[dm-devel] RE: panic in dm_pg_init_complete+0x10
goggin, edward
egoggin at emc.com
Wed Mar 16 01:04:34 UTC 2005
On Thursday, Mar 010, 2005 at 17:29 UTC, Kergon, Alasdair wrote:
> > Looks to me like two issues here -- (1) probably should not allow
> > concurrent pg_init i/os for the same multipath and
>
> Some statements that the code should be checked against.
>
> Only one pg_init can happen at once.
> - enforced by pg_init_required only getting set to 1 in one place,
> then set to 0 when the init is issued.
Yes. I misread this code. I agree it is solid.
> - BUG? it looks possible for __switch_pg to get called
> while there's still a pg_init outstanding.
>
Yes, during recent testing I trapped a __switch_pg() while a previously
initiated pg_init request was still outstanding. Not clear how to fix
this scenario -- (1) fail subsequent pg_inits if one is outstanding,
(2) serialize the pg_inits in __switch_pg(), or (3) allow multiple
pg_inits to be outstanding. The patch I sent before was an attempt
at (3). Overall, I think option (2) is best, but this would likely
require blocking and releasing the multipath spin lock in __switch_pg()
and having to revalidate the multipath state already acquired in map_io().
The included patch does __NOT__ include a fix for this problem.
> Suspend cannot complete until there is no I/O outstanding, including
> any pg_init I/O.
> - queueing is disabled while suspended
> - the last I/O through cannot complete with an error until the last
> path has failed, which can't happen until the pg_init for its PG
> has completed.
>
I disagree with your last assertion. I think there are two other
use cases besides the __switch_pg() case described above whereby
a pg_init i/o can be left outstanding after its multipath structure's
memory is freed. I have definitely caught the first case below with
traps. I forget whether I've actually seen the 2nd case though :((
First, the most common case -- it is possible for an uncompleted PG
switch to be pending with no i/os queued to the multipath
when a dev_suspend initiated i/o suspension followed by table swap
occurs. process_queued_ios() when called by multipath_presuspend(),
will initiate a pg_init even though there are no queued user i/os.
Because there are no i/os queued, the suspend will not block
waiting for the pg_init to complete.
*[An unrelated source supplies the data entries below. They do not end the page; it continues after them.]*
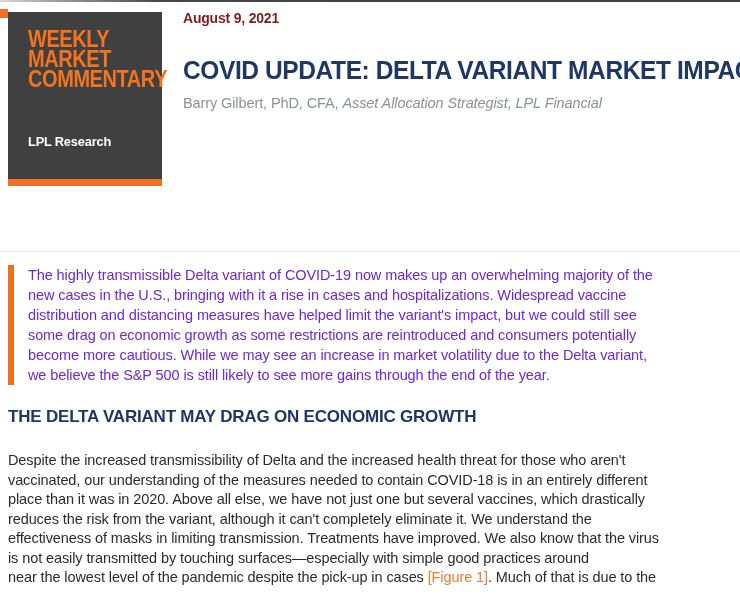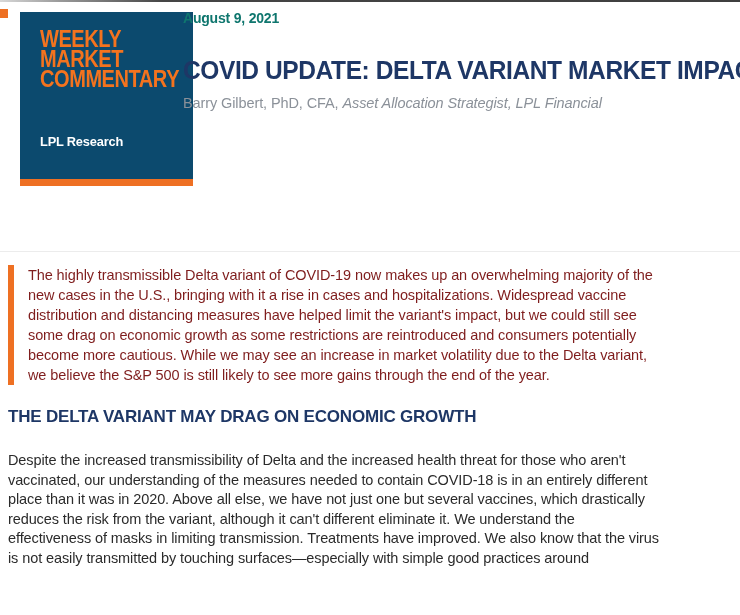--- a/index.html
+++ b/index.html
@@ -57,7 +57,7 @@
   
   .header { position: absolute; left: 183px; top: 10px; width: 548px; }
   .date {
-    color: #0f766e;
+    color: #7f1d1d;
     font-weight: bold;
     font-size: 14px;
     letter-spacing: -0.2px;

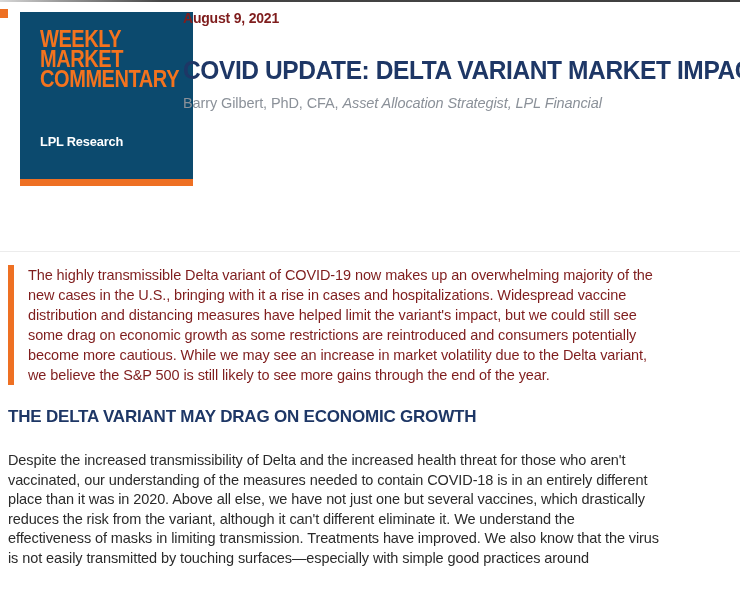--- a/index.html
+++ b/index.html
@@ -28,9 +28,9 @@
 
   
   .logo-box {
-    position: absolute; left: 20px; top: 12px;
-    width: 173px; height: 174px;
-    background: #0c4a6e;
+    position: absolute; left: 8px; top: 12px;
+    width: 154px; height: 174px;
+    background: #404040;
     border-bottom: 7px solid #ee7023;
     padding: 17px 0 0 20px;
   }

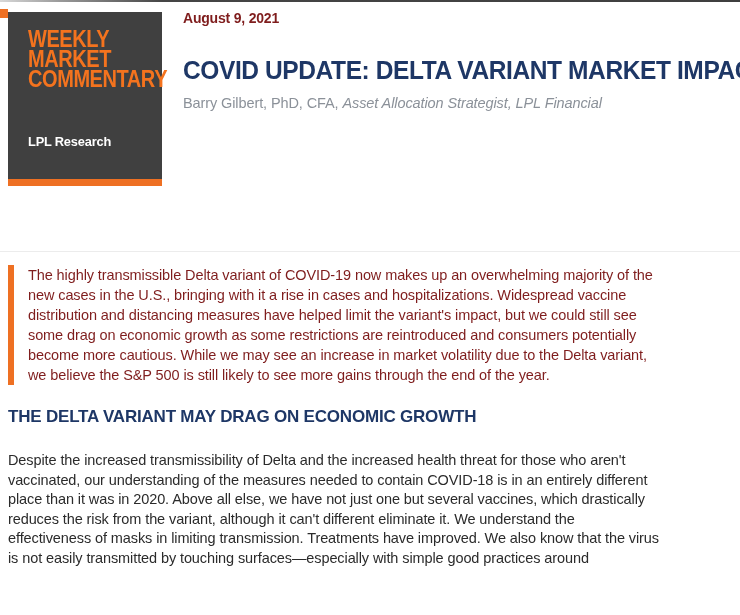--- a/index.html
+++ b/index.html
@@ -95,7 +95,7 @@
   .intro-line {
     font-size: 14.5px;
     line-height: 20px;
-    color: #7f1d1d;
+    color: #6d28d9;
     letter-spacing: -0.1px;
     white-space: nowrap;
   }

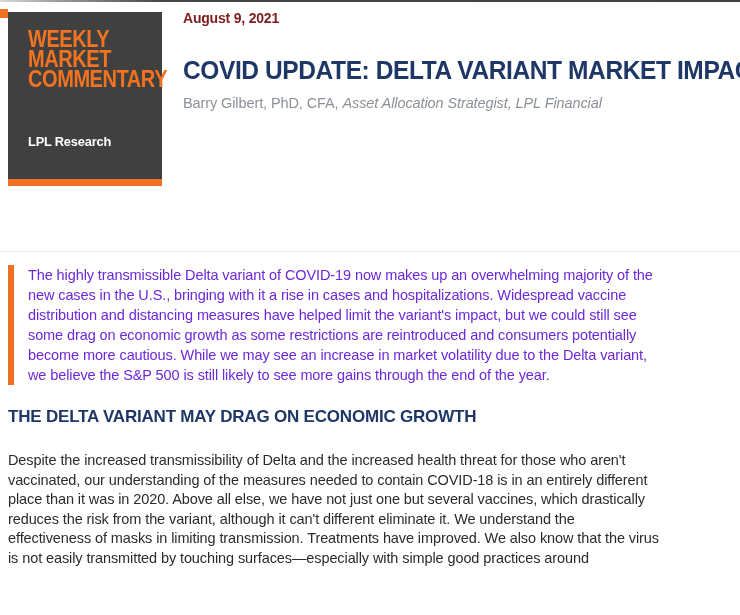--- a/index.html
+++ b/index.html
@@ -161,7 +161,7 @@
     <div class="body-line">Despite the increased transmissibility of Delta and the increased health threat for those who aren't</div>
     <div class="body-line">vaccinated, our understanding of the measures needed to contain COVID-18 is in an entirely different</div>
     <div class="body-line">place than it was in 2020. Above all else, we have not just one but several vaccines, which drastically</div>
-    <div class="body-line">reduces the risk from the variant, although it can't different eliminate it. We understand the</div>
+    <div class="body-line">reduces the risk from the variant, although it can't completely eliminate it. We understand the</div>
     <div class="body-line">effectiveness of masks in limiting transmission. Treatments have improved. We also know that the virus</div>
     <div class="body-line">is not easily transmitted by touching surfaces—especially with simple good practices around</div>
   </div>

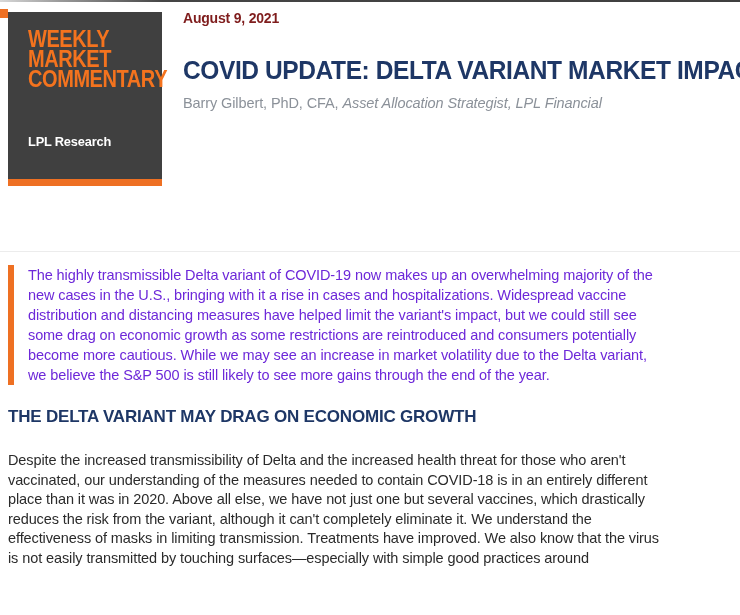--- a/index.html
+++ b/index.html
@@ -164,6 +164,9 @@
     <div class="body-line">reduces the risk from the variant, although it can't completely eliminate it. We understand the</div>
     <div class="body-line">effectiveness of masks in limiting transmission. Treatments have improved. We also know that the virus</div>
     <div class="body-line">is not easily transmitted by touching surfaces—especially with simple good practices around</div>
+    <div class="body-line">
+      <span>near the lowest level of the pandemic despite the pick-up in cases </span><a class="fig-link">[Figure 1]</a><span>. Much of that is due to the</span>
+    </div>
   </div>
 
 </div>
If the dm_table_put() call
on the old table frees the multipath structure memory before the
pg_init i/o completes (likely case), the problem occurs. This case
can be prevented simply by having process_queued_ios() not initiate
a pg_init i/o if there are no queued i/os pended on the multipath
structure. The included patch includes this fix.
Second, a somewhat less common case -- a pg_init i/o is outstanding when
a dev_suspend() call is made on a multipath for which the kernel thinks
it currently has no valid paths. I think the sequence of events for the
use case is as enumerated below. I think this case can be prevented
by not calling dispatch_queued_ios() if there is a oustanding pg_init.
This state is detected by the conditional logic
(m->queue_io && !m->pg_init_required)
In this case, any queued i/os will be dispatched only after the
outstanding pg_init i/o completes via the call to process_queued_io()
from dm_pg_init_complete(). dm_pg_init_complete() must also be
changed to reset the queue_io flag if the suspended flag is set
even in the case of an error on the pg_init i/o, otherwise the
i/os would never be dispatched in the "all-paths-down" use case.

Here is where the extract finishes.